Materials and methods
Patient selection
This was a record-based retrospective analysis of H&N cancer patients treated with definitive radiotherapy, adjuvant radiotherapy, and hypo-fractionated radiotherapy for the management at our institution since the implementation of HalcyonTM 2.0 machine (Varian, US). The study period was between September 2020 to December 2021. Inclusion criteria were immobilization with 5 clamp thermoplastic mask and set-up measurements were available for daily imaging before radiation delivery. This analysis dealt mainly with set-up accuracy and PTV margins in H&N radiotherapy. Set-up data of a total of 298 patients (7900 MV-CBCT) treated between study period were collected and reviewed. Institutional ethics committee approval was obtained before the commencement of study.
Immobilization and simulation
All patients were positioned supine and immobilized with a 5-point thermoplastic mask with an appropriate headrest to ensure daily reproducibility. In-room lasers were used to mark the position of the reference isocentre on the mask. The planning CT scan was acquired with a 2.5-mm slice thickness for all patients. CT data were transferred into the treatment planning system for contouring and planning.

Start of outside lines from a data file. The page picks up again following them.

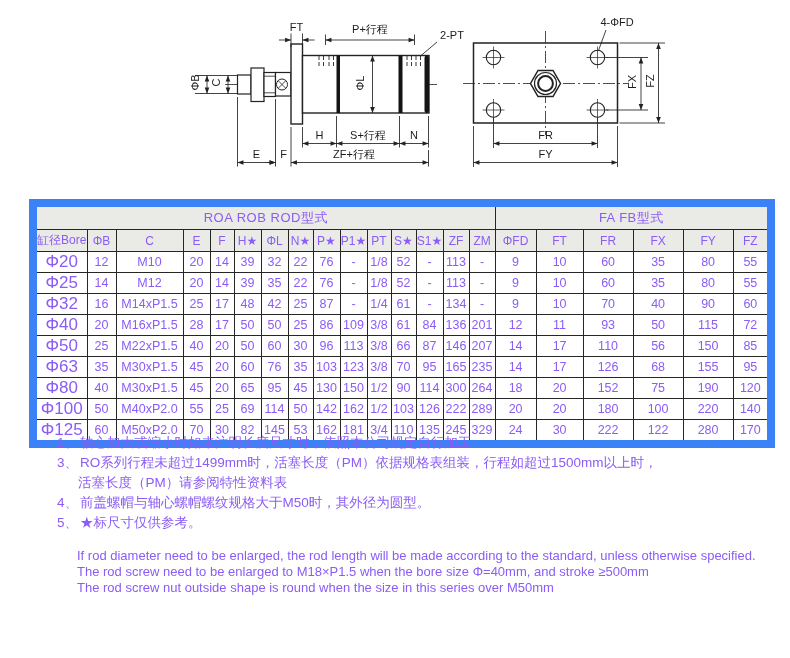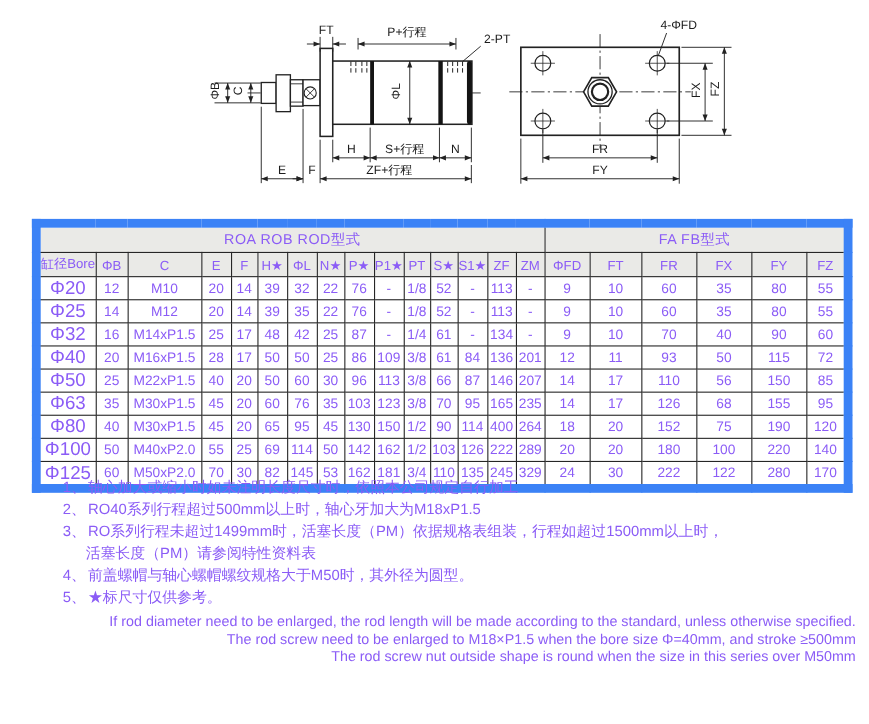"400" td { text: 400 -> 300 }
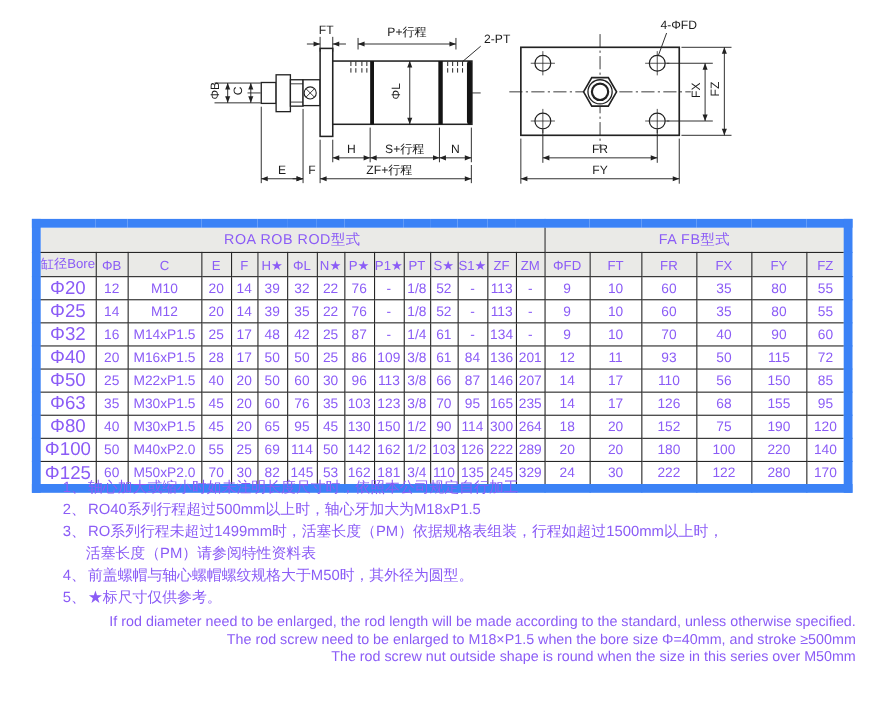"2、 RO40系列行程超过500mm以上时，轴心牙加大为M18xP1.5" div.r-item { html: <div><span>2、</span><span>RO40系列行程超过500mm以上时，轴心牙加大为M18xP1.5</span></div> -> none }
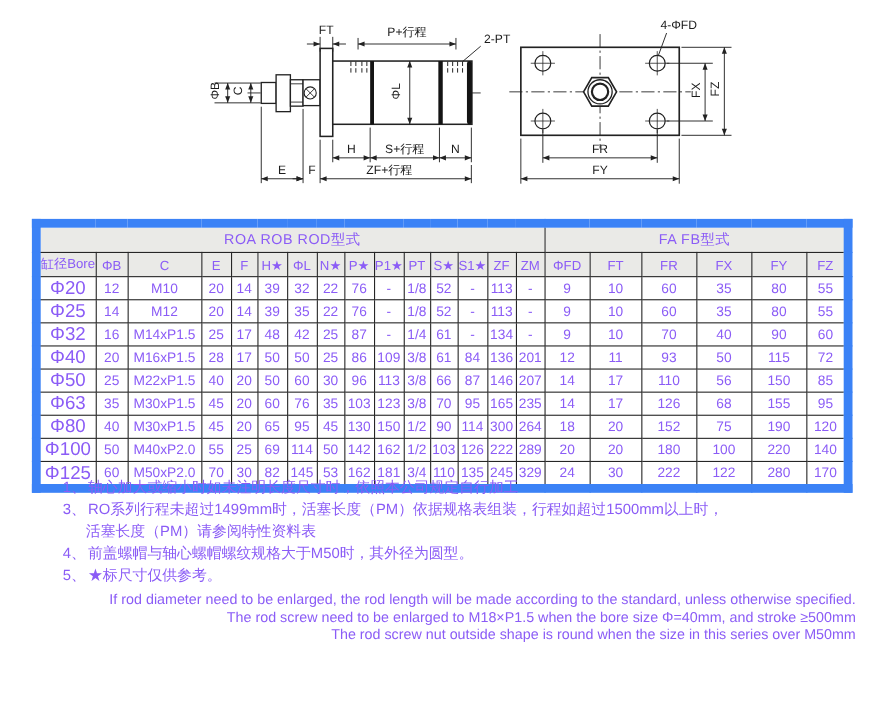"If rod diameter need to" .r-english { margin-top: 4px -> 15px; text-align: right -> none }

Target volume delineation and treatment planning
In all cases of definitive radiotherapy or chemoradiotherapy gross tumor volumes (GTVT, N) were contoured. The high-risk, intermediate-risk, and low-risk clinical target volumes (CTV HR, IR, LR) were contoured according to institute protocol. In the adjuvant setting, there were only two CTV volumes (CTV IR, CTV LR) unless high-risk features like margin positivity or extracapsular extension were present. As per the institute policy, we gave an isotropic margin of 5 mm in all directions to compensate for the geometrical uncertainties, in all cases, to each CTV to create the corresponding PTV. A margin of 3 mm was added around the OARs eg. the spinal cord and the brainstem to generate a planning organ at risk volume (PRV). All the patients were planned with volumetric modulated arc therapy (VMAT) with a single or dual arc in the treatment planning system (Eclipse 16.1, Varian treatment planning system, US).
Portal imaging
HalcyonTM 2.0 is provided with a S1200 Electronic Portal Imaging Device (EPID). The imaging panel measures 43 × 43 cm and has 1280 × 1280 pixel matrix. A spatial resolution of 2.98 mm–1 is afforded by the above specification. With a frame refresh rate of 24 frames/sec, it does not saturate when used for a 6MV flattening filter free (FFF) beam. the source to imager distance (SID) is 154 cm.
Image guidance protocol
Patients were repositioned on the treatment couch with the help of the reference isocentre, aligning it with the treatment room lasers. Couch shifts were made as per prescription to align the machine isocentre with the treatment isocentre. A portal imager was used to generate mega voltage cone beam CT (MV CBCT) on all treatment days. Image registration was performed by the automatic bone window-based algorithm using a region of interest that includes the planning target volumes. Following automatic registration, the matches were checked manually to ensure that there are no significant volume changes, the treatment volumes are not missed and no significant changes in the location of organs at risk have occurred. Rotational corrections that arose during automatic matching were ignored and compensatory translational movements were accepted as determined by the algorithm. These matches were done online by radiotherapy technologists and in selected cases, registration was optimized manually by the physician. When the shifts after matching were 10 mm or more, patients were repositioned and rescanned. A senior physicist or radiation oncologist was involved in repositioning these patients. Translational displacements (errors) observed before treatment in the 3 axes [supero-inferior (SI), antero-posterior (AP), medio-lateral (ML)] were recorded and always applied before treatment.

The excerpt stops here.